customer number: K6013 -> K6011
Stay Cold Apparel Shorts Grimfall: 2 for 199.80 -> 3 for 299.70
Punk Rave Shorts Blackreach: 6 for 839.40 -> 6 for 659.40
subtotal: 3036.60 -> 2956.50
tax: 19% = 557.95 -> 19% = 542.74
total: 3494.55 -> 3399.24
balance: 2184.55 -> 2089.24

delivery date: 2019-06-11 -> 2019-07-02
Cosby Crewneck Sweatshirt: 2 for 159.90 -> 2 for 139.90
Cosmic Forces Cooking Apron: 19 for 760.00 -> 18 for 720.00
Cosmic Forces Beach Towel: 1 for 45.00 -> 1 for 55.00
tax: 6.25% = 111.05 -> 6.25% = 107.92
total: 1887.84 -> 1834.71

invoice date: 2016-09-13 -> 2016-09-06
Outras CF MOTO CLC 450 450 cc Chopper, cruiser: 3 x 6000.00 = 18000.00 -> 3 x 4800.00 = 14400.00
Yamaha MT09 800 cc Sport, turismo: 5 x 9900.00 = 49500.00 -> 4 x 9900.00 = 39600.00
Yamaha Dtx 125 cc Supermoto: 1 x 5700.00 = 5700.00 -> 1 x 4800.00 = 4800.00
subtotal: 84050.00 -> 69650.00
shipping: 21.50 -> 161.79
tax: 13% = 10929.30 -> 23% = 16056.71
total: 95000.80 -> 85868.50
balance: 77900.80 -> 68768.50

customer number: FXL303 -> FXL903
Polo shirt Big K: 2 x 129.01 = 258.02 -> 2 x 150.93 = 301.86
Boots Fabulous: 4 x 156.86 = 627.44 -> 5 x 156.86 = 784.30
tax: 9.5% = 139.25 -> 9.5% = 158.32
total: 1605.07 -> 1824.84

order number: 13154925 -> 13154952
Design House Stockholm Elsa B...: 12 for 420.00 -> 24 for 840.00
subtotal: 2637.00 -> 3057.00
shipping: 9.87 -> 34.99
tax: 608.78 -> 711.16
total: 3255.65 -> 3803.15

◇ ◇ ◇ ◇

*What the task asks*: The answer should hold the lines from the one containing "Design House Stockholm" through the end of the entries above, set down exactly, with both ends included.

*Task response*:
Design House Stockholm Elsa B...: 12 for 420.00 -> 24 for 840.00
subtotal: 2637.00 -> 3057.00
shipping: 9.87 -> 34.99
tax: 608.78 -> 711.16
total: 3255.65 -> 3803.15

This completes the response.